» Problem description: Word-for-word transcription: reproduce all of the data, but not the pictures.
::: Data records
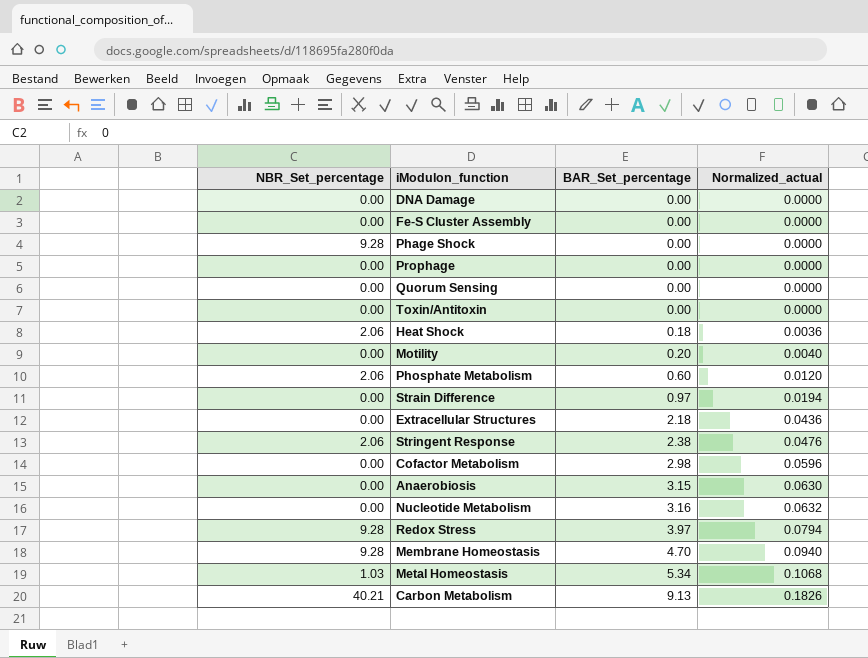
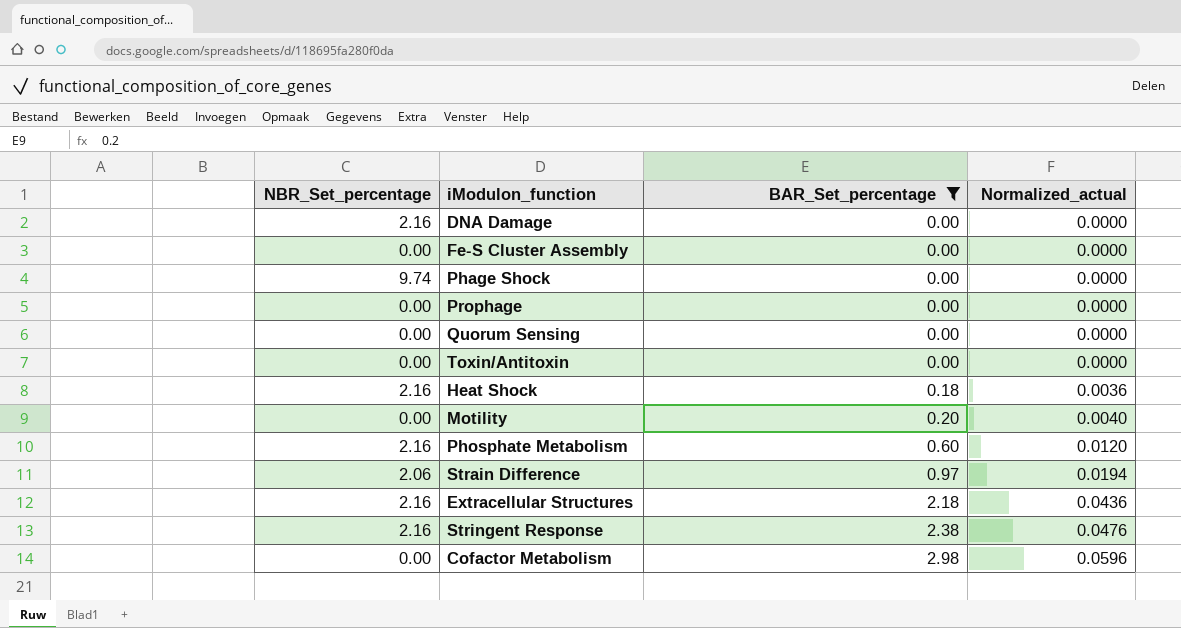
filter: none -> BAR_Set_percentage <= 2.98
DNA Damage | NBR_Set_percentage: 0.00 -> 2.16
Phage Shock | NBR_Set_percentage: 9.28 -> 9.74
Heat Shock | NBR_Set_percentage: 2.06 -> 2.16
Phosphate Metabolism | NBR_Set_percentage: 2.06 -> 2.16
Strain Difference | NBR_Set_percentage: 0.00 -> 2.06
Extracellular Structures | NBR_Set_percentage: 0.00 -> 2.16
Stringent Response | NBR_Set_percentage: 2.06 -> 2.16

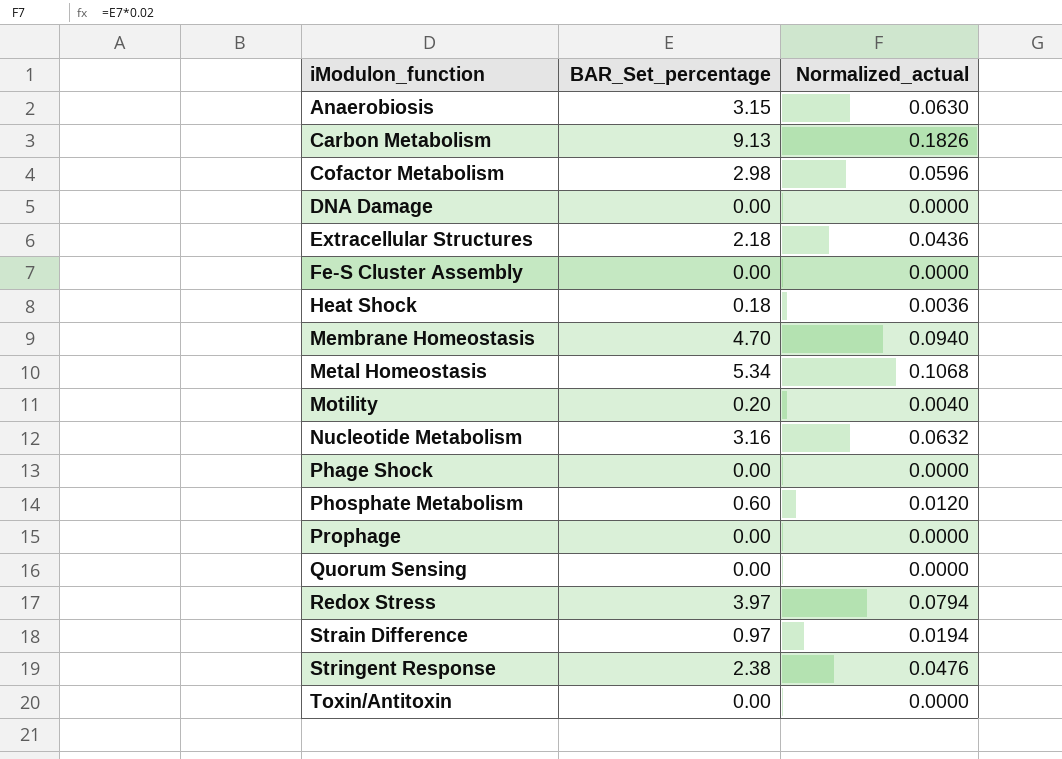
filter: BAR_Set_percentage <= 2.98 -> none
row order: BAR_Set_percentage ascending -> iModulon_function ascending
column NBR_Set_percentage | position: 1 -> none

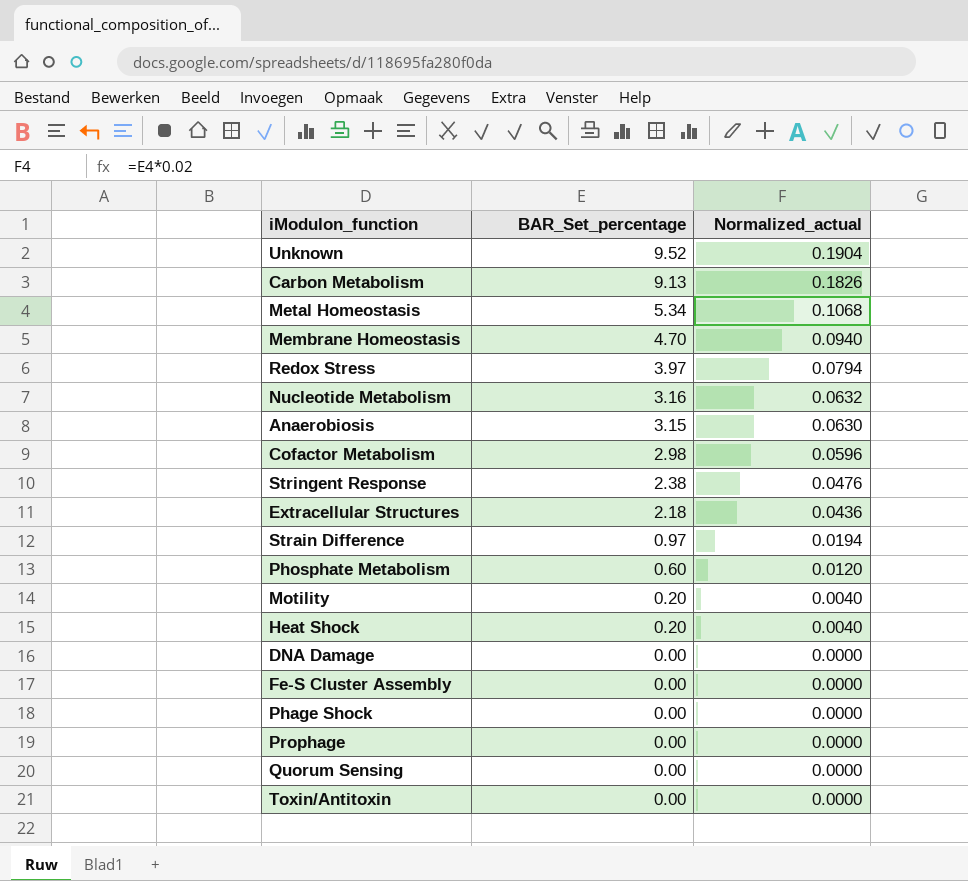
row order: iModulon_function ascending -> BAR_Set_percentage descending
row Unknown: none -> 9.52 | 0.1904
Heat Shock | BAR_Set_percentage: 0.18 -> 0.20
Heat Shock | Normalized_actual: 0.0036 -> 0.0040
::::::
» Task solution:
filter: none -> BAR_Set_percentage <= 2.98
DNA Damage | NBR_Set_percentage: 0.00 -> 2.16
Phage Shock | NBR_Set_percentage: 9.28 -> 9.74
Heat Shock | NBR_Set_percentage: 2.06 -> 2.16
Phosphate Metabolism | NBR_Set_percentage: 2.06 -> 2.16
Strain Difference | NBR_Set_percentage: 0.00 -> 2.06
Extracellular Structures | NBR_Set_percentage: 0.00 -> 2.16
Stringent Response | NBR_Set_percentage: 2.06 -> 2.16

filter: BAR_Set_percentage <= 2.98 -> none
row order: BAR_Set_percentage ascending -> iModulon_function ascending
column NBR_Set_percentage | position: 1 -> none

row order: iModulon_function ascending -> BAR_Set_percentage descending
row Unknown: none -> 9.52 | 0.1904
Heat Shock | BAR_Set_percentage: 0.18 -> 0.20
Heat Shock | Normalized_actual: 0.0036 -> 0.0040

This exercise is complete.